◆ WHAT THE EXERCISE ASKS ◆
Copy out every line of the records where the string "abundantly" occurs.
== INPUT DATA
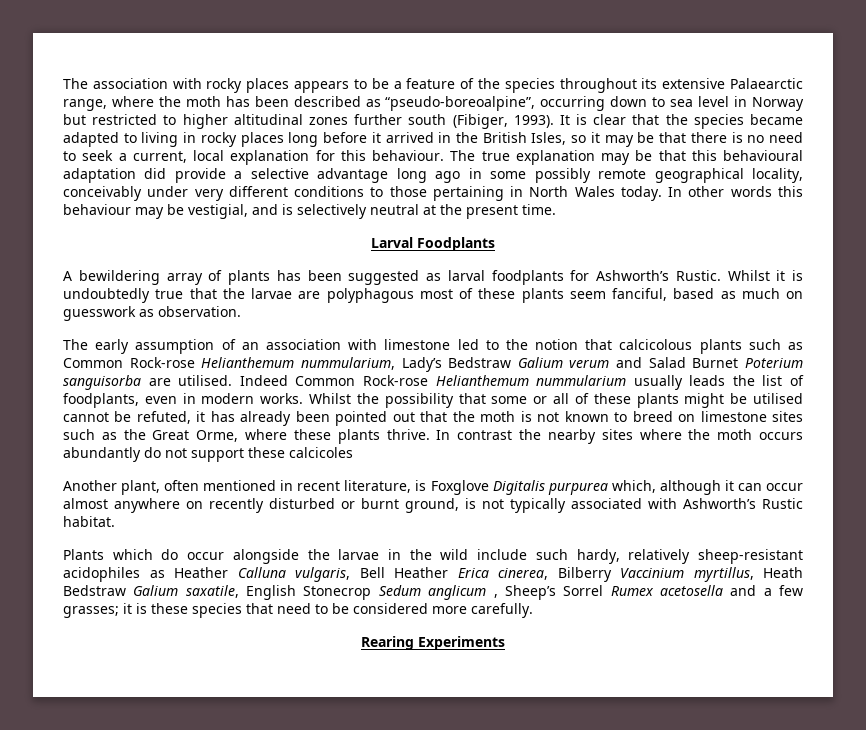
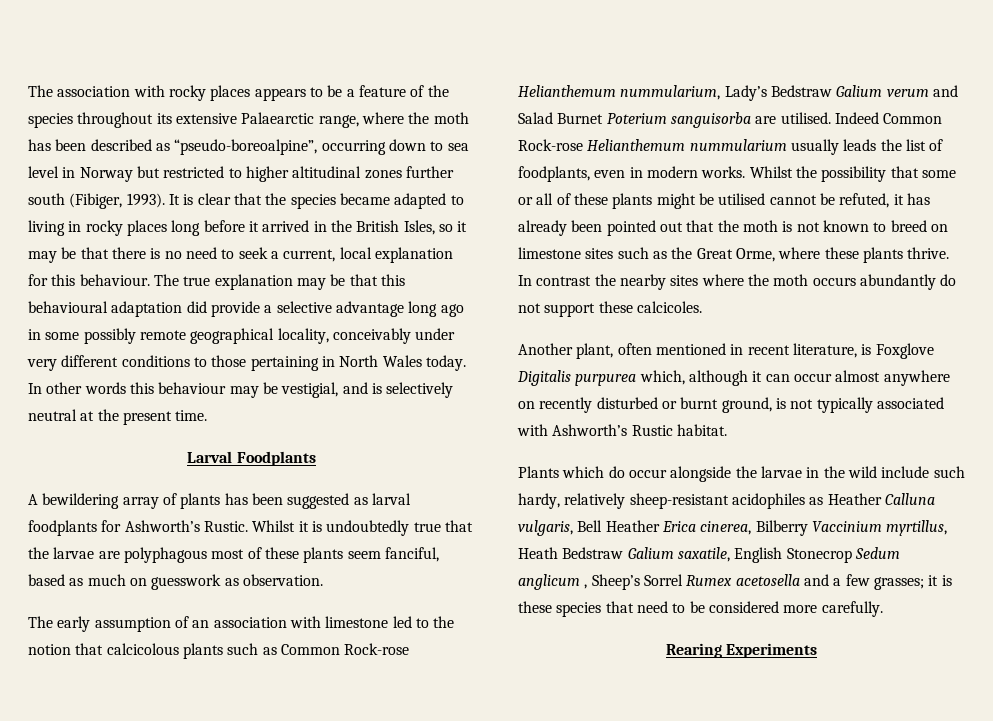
- In contrast the nearby sites where the moth occurs abundantly do not support these calcicoles
+ In contrast the nearby sites where the moth occurs abundantly do not support these calcicoles.

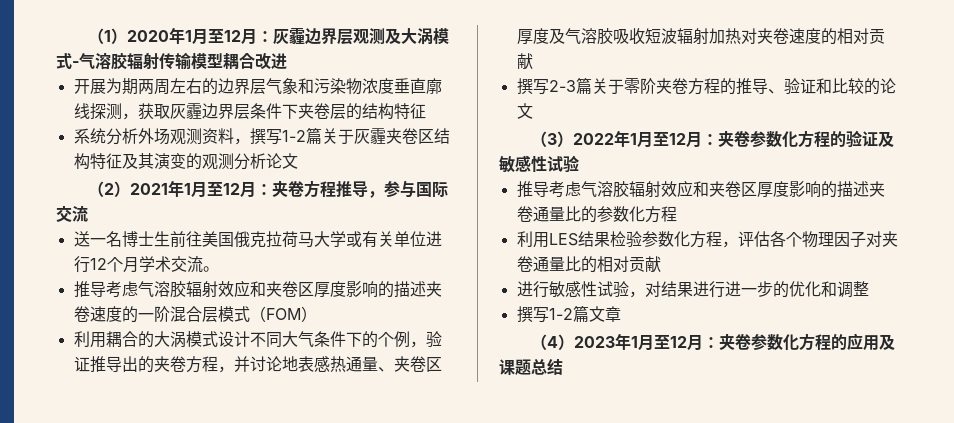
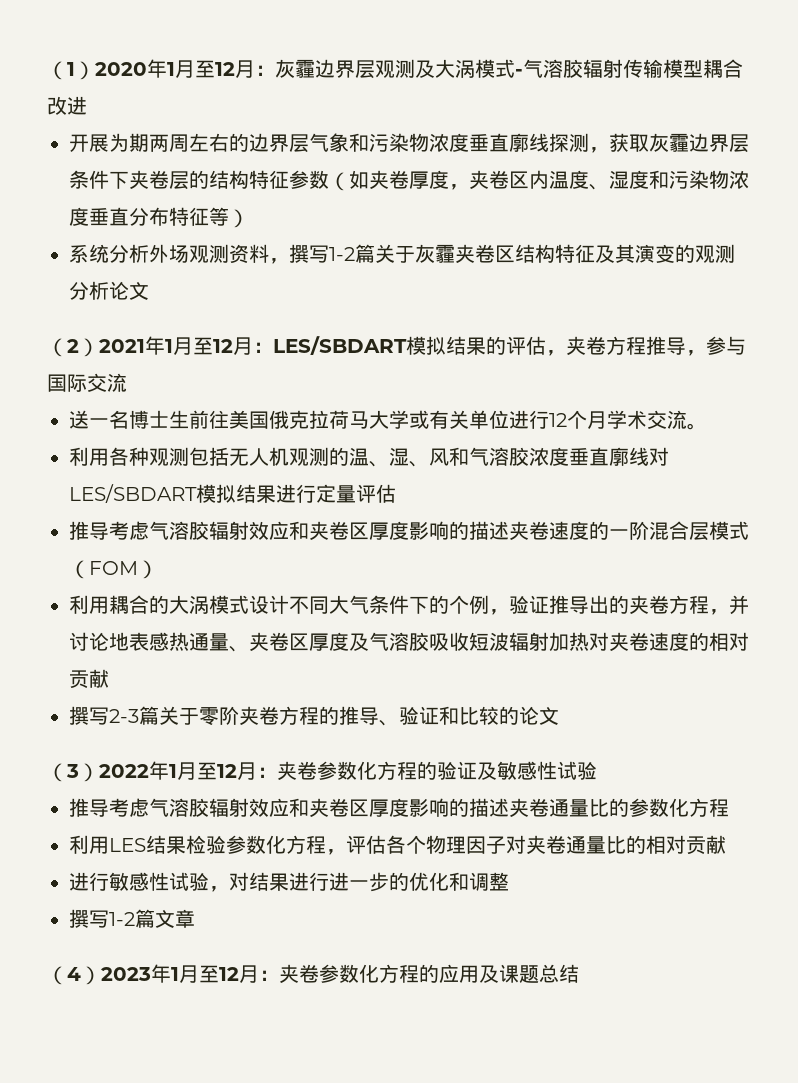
- 开展为期两周左右的边界层气象和污染物浓度垂直廓线探测，获取灰霾边界层条件下夹卷层的结构特征
+ 开展为期两周左右的边界层气象和污染物浓度垂直廓线探测，获取灰霾边界层条件下夹卷层的结构特征参数（如夹卷厚度，夹卷区内温度、湿度和污染物浓度垂直分布特征等）
- （2）2021年1月至12月：夹卷方程推导，参与国际交流
+ （2）2021年1月至12月：LES/SBDART模拟结果的评估，夹卷方程推导，参与国际交流
+ 利用各种观测包括无人机观测的温、湿、风和气溶胶浓度垂直廓线对LES/SBDART模拟结果进行定量评估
====
◆ TASK RESULT ◆
- In contrast the nearby sites where the moth occurs abundantly do not support these calcicoles
+ In contrast the nearby sites where the moth occurs abundantly do not support these calcicoles.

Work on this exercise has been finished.